Red Hat, has been allegedly been hit by a breach and this has been posted by Crimson Collective hackers group on Telegram. The cyber criminals claim they’ve snatched private GitHub repositories, which include sensitive data about approximately 800 customers’ networks.

Key points from the RedHat Breach

• Data from 28,000 internal projects at Red Hat has allegedly been stolen.
• The hacker group Crimson Collective claims to have stolen nearly 570GB of data.
• Extortion group known as Crimson Collective posted of they gaining access to over 28,000 Red Hat repositories, containing 570.2 GB in total.
• The data extracted data allegedly includes around 800 Customer Engagement Reports (CERs), exposing sensitive customer information, such as their network configurations.
• The hackers posted the claims on a Telegram channel created on September 24th, 2025. As proof, the cybercriminals provided the entire file tree, a list of allegedly stolen CERs, and some other screenshots.
• According to International Cyber Digest, these include the National Security Agency (NSA), the Department of Energy, the National Institute of Standards and Technology (NIST), IBM, Citi, Verizon, Siemens, Bosch, JPMC, HSBC, Telefonica, other major telecoms, banks, and many other organizations.

“Source code and consulting engagement reports (CERs), if leaked, can help attackers analyze internal company infrastructure and software running on that infrastructure. This makes it significantly easier and faster to identify vulnerable attack vectors for potential attackers, “ said Aras Nazarovas, information security researcher at Cybernews.

RedHat confirmed the attack

According to the attackers, they found authentication keys, full database URIs, and other private information in the Red Hat code and CERs, which they allegedly used to gain access to downstream customer infrastructure.
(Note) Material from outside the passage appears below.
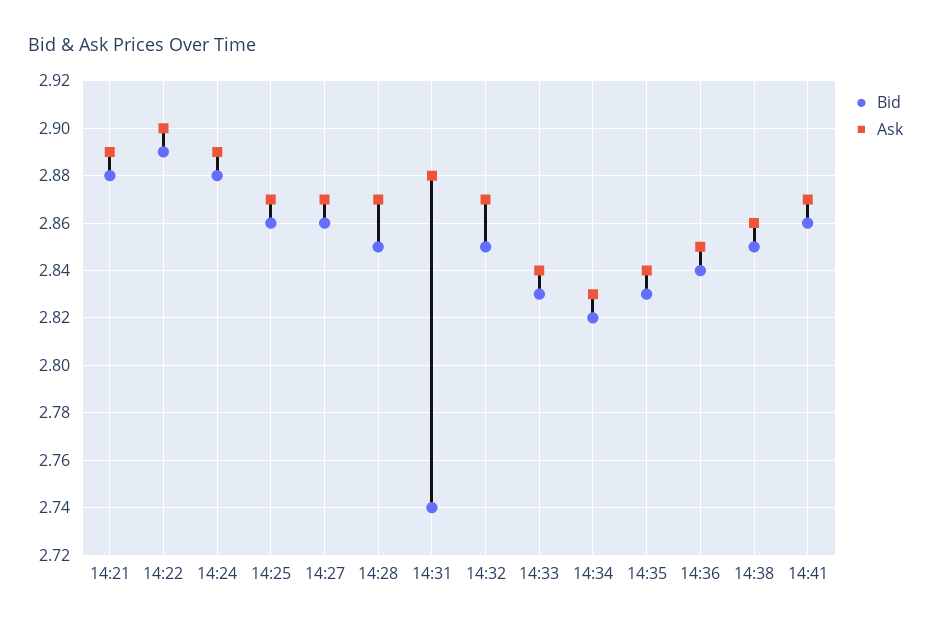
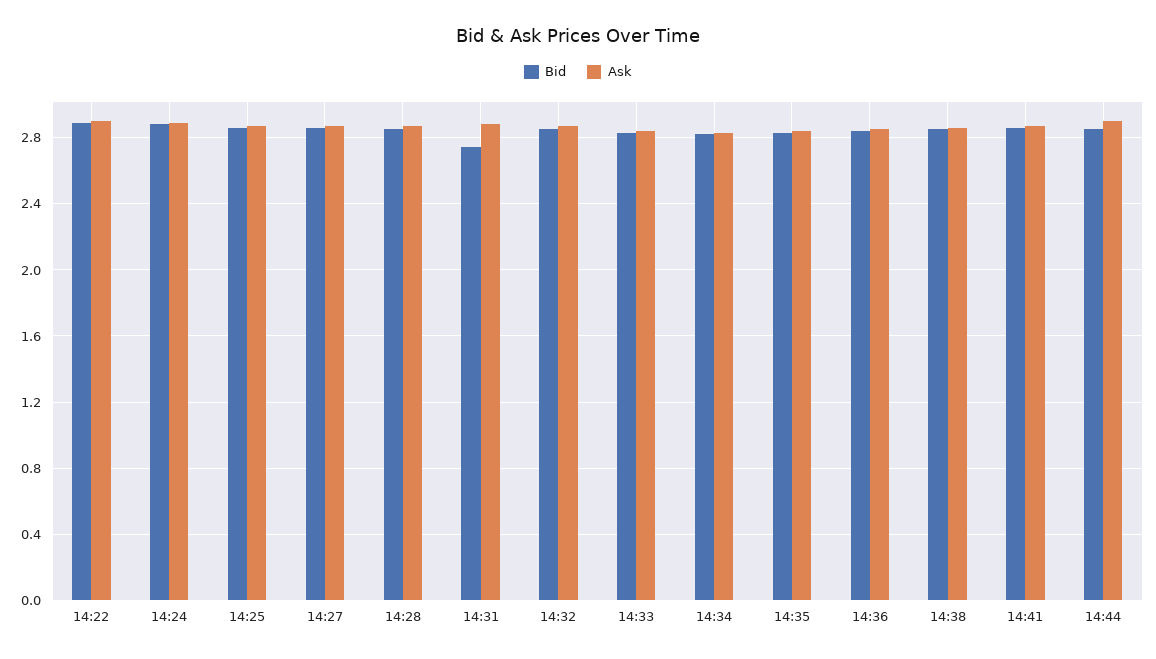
Bid, 14:21: 2.88 -> none
Ask, 14:21: 2.89 -> none
Bid, 14:44: none -> 2.85
Ask, 14:44: none -> 2.9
On Telegram, the hacker group published a complete directory listing of stolen GitHub repositories, along with a list of customer reports from the period 2020-2025.

Red Hat has confirmed the security incident relating to its GitLab instance, but declined to comment on the attackers’ specific claims regarding the GitHub repositories and customer reports. The company emphasizes that there is no reason to believe that the security issue affects other Red Hat services or products. Red Hat says it is very confident in the integrity of its software supply chain.
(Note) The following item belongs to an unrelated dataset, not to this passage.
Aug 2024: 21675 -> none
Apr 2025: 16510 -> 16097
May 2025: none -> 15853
The CER list includes organizations from various sectors, including major international names such as Bank of America, T-Mobile, AT&T, Fidelity, and Walmart.

Extortion Demands by Hackers

The data breach on RedHat was also an attempt to contact Red Hat and get through with extortion demands. The cybercriminals received a response asking them to submit a vulnerability report to the security team.

The ticket created by cyber criminals was reportedly forwarded repeatedly to various individuals, including employees of Red Hat’s legal and security departments.